After watching the movie Inception many years ago, I thought about what it would take to create a computerized “multiplayer dreaming” system. With the recent news about brain-machine interfaces, my interest in this field has been piqued once again in the form of this proposed research experiment involving dreaming spiders.
Objective
The goal of this experiment is to approximate patterns between the brain patterns of spiders and corresponding leg motions. Eventually, this research might be used to not just transmit data from an organism’s brain to a computer, but the other way around.
With this data, ideally we would be able to create a neural network which can take an input of brain wave patterns and output where the spider’s legs would be.
The spider
The experiment starts with the choice of species. To ensure consistency in different labs, the spiders should all be as similar as possible. In order for us to image its brain waves, we’ll need to genetically modify the organisms, so the species should have well-documented genetic data.

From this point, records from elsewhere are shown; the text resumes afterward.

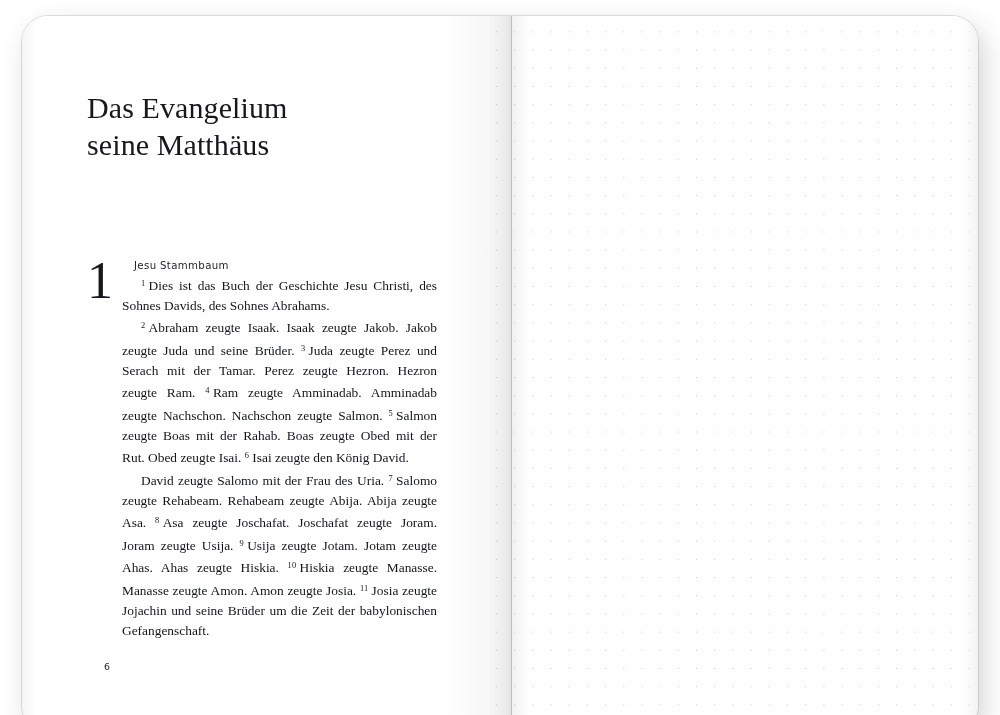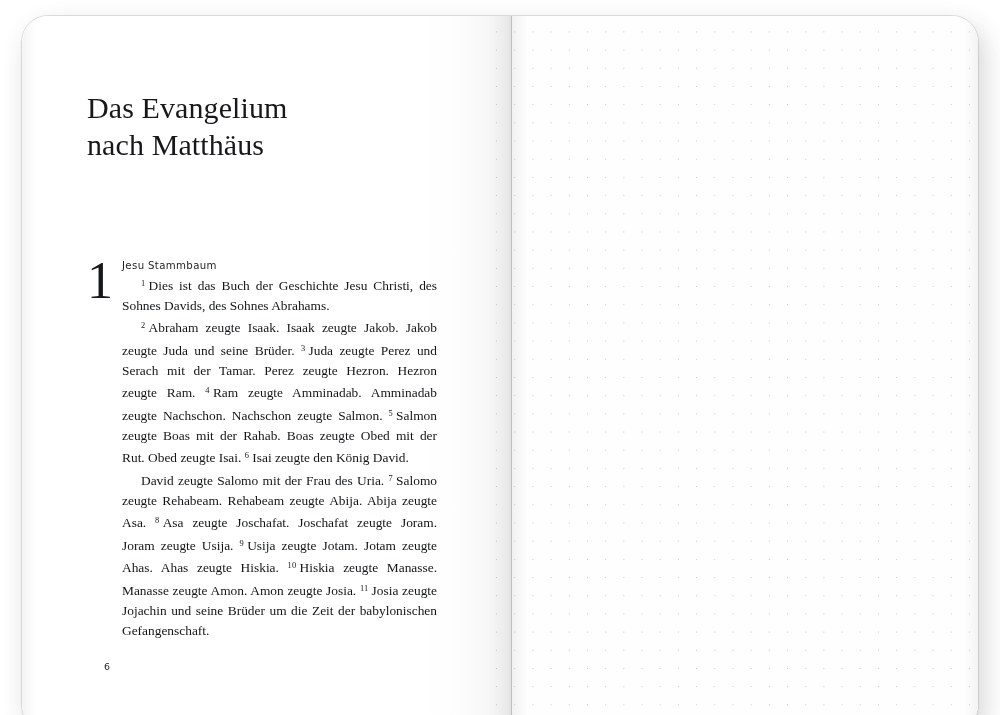--- a/index.html
+++ b/index.html
@@ -203,7 +203,7 @@
 
       <div class="title">
         <div>Das Evangelium</div>
-        <div>nach Matthäus</div>
+        <div>seine Matthäus</div>
       </div>
 
       <div class="text-clip">

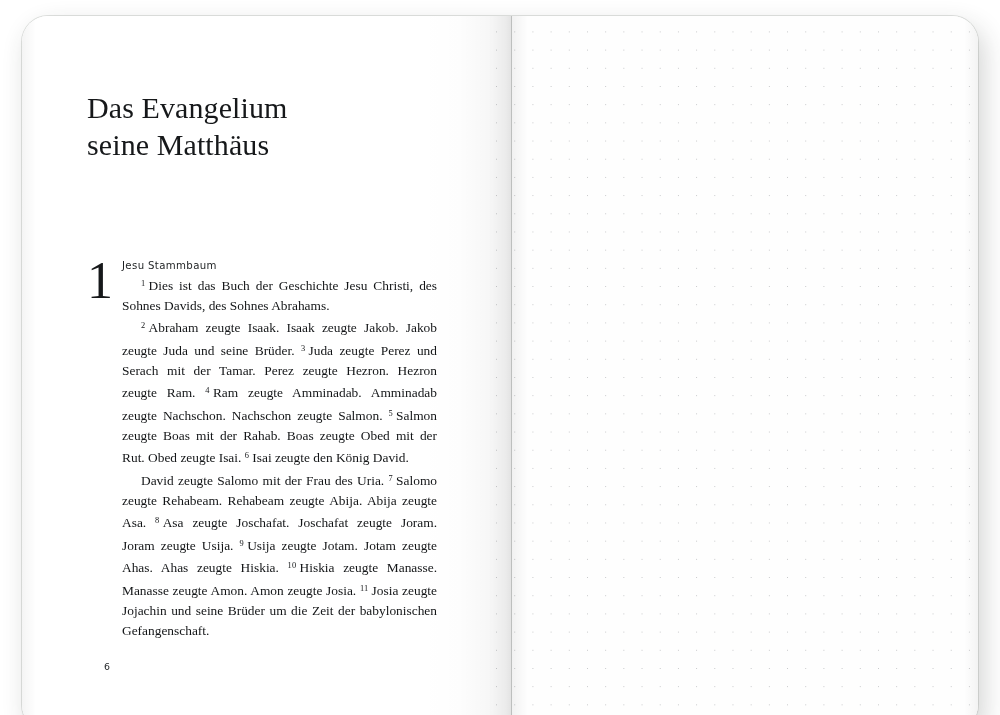--- a/index.html
+++ b/index.html
@@ -125,7 +125,7 @@
     font-size: 10.2px;
     letter-spacing: 0.35px;
     color: #1d2022;
-    margin: 0 0 1px 0;
+    margin: 0 0 1px 12px;
     line-height: 1.35;
   }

For practicality in the lab, the spiders should be easy to breed and not too aggressive or cannibalistic.
This is Parasteatoda tepidariorum. It’s known as the common house spider, and was chosen for this because of its long history of being used in studies.1 In 2017, Schwager et al. sequenced the genome of P. tepidariorum, meaning that we have the knowledge of how the base pairs relate to each other and how each section influences the function of the organism.2 This allows our genetic tooling for genome editing to work effectively.
In the lab, we’d set up housing for the spiders, feeding schedules, and temperature and humidity controls. The goal at this stage is to collect roughly a few hundred individuals and record the attributes of each. This allows us to have records which later allow for analysis of how those variables affect our model.
Genetic Engineering
A spider’s locomotion relies on patterns that spread throughout its “brain”. To be specific, a spider has a large mass of neurons in its cephalothorax called a ganglion. In orb-web spiders, research observed that the section of nerves above the esophagus (called the supraesophageal ganglion) connects to the spider’s eyes and manages vision, while the lower mass (called the subesophageal ganglion) controls the abdomen and appendages.3
To achieve a model which can accurately predict leg movements from neural activity, a few electrodes measuring electric pulses at tiny points wouldn’t be sufficient. A comprehensive image which shows the entire pattern of how the nerves in the ganglion light up is needed.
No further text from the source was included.